> [EXERCISE AIM]: Below are records; reproduce exactly the lines from the one that has "Checking code coverage" through the one that has "--help Generated tests", ends included, and nothing more.

DATASET EXCERPTS section start

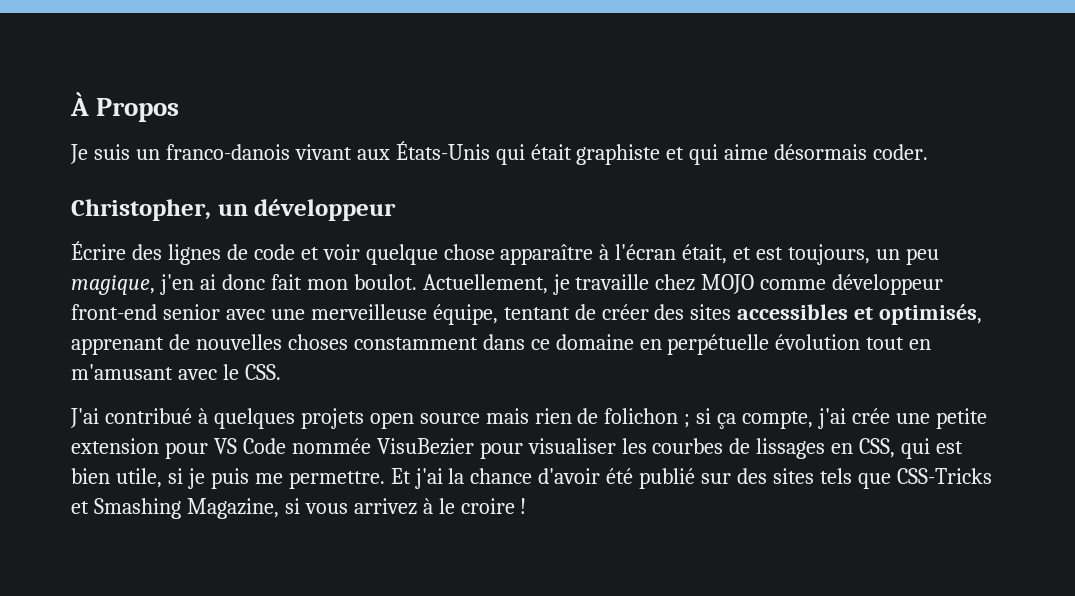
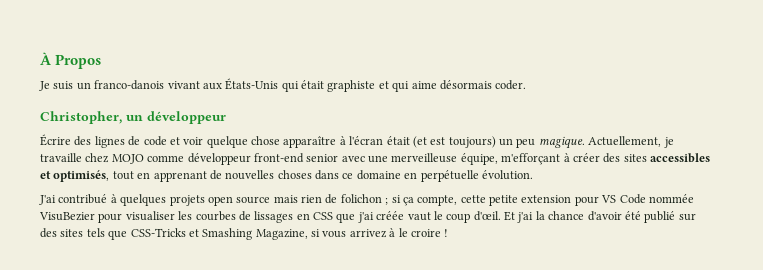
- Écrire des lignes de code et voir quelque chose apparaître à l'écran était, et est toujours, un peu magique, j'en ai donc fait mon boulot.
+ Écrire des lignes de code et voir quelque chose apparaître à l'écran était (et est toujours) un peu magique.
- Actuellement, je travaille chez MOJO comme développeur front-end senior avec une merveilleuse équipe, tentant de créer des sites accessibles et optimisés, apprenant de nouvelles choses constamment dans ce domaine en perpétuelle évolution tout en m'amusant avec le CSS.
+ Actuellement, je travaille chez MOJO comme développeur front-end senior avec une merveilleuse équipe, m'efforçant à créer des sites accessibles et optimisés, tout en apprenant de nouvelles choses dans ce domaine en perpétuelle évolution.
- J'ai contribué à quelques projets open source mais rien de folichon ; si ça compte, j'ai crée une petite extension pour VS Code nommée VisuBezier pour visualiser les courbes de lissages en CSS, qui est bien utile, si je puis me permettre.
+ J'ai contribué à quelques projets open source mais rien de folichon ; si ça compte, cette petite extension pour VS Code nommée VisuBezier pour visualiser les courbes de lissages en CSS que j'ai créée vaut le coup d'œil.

DATASET EXCERPTS section end
DATASET EXCERPTS section start

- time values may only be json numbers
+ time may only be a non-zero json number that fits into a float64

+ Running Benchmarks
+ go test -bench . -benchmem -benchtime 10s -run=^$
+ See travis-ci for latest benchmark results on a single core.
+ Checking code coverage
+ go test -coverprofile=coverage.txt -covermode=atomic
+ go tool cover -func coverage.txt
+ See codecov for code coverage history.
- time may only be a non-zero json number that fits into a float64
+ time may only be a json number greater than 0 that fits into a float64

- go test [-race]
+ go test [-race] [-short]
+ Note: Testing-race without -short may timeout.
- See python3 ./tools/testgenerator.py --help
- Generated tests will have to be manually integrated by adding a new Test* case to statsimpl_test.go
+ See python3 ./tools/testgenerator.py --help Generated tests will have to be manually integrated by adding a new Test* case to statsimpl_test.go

DATASET EXCERPTS section end
DATASET EXCERPTS section start

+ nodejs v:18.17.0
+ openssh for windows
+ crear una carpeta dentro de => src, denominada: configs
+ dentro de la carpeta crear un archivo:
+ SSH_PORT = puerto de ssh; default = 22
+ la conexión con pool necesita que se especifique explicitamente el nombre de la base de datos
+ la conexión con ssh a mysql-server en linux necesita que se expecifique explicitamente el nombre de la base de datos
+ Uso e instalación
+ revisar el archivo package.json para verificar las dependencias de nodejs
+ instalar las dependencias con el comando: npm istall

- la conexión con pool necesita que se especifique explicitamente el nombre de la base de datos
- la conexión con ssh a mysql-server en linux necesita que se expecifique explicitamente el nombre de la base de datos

DATASET EXCERPTS section end

> [RESULT OF THE EXERCISE]:
+ Checking code coverage
+ go test -coverprofile=coverage.txt -covermode=atomic
+ go tool cover -func coverage.txt
+ See codecov for code coverage history.
- time may only be a non-zero json number that fits into a float64
+ time may only be a json number greater than 0 that fits into a float64

- go test [-race]
+ go test [-race] [-short]
+ Note: Testing-race without -short may timeout.
- See python3 ./tools/testgenerator.py --help
- Generated tests will have to be manually integrated by adding a new Test* case to statsimpl_test.go
+ See python3 ./tools/testgenerator.py --help Generated tests will have to be manually integrated by adding a new Test* case to statsimpl_test.go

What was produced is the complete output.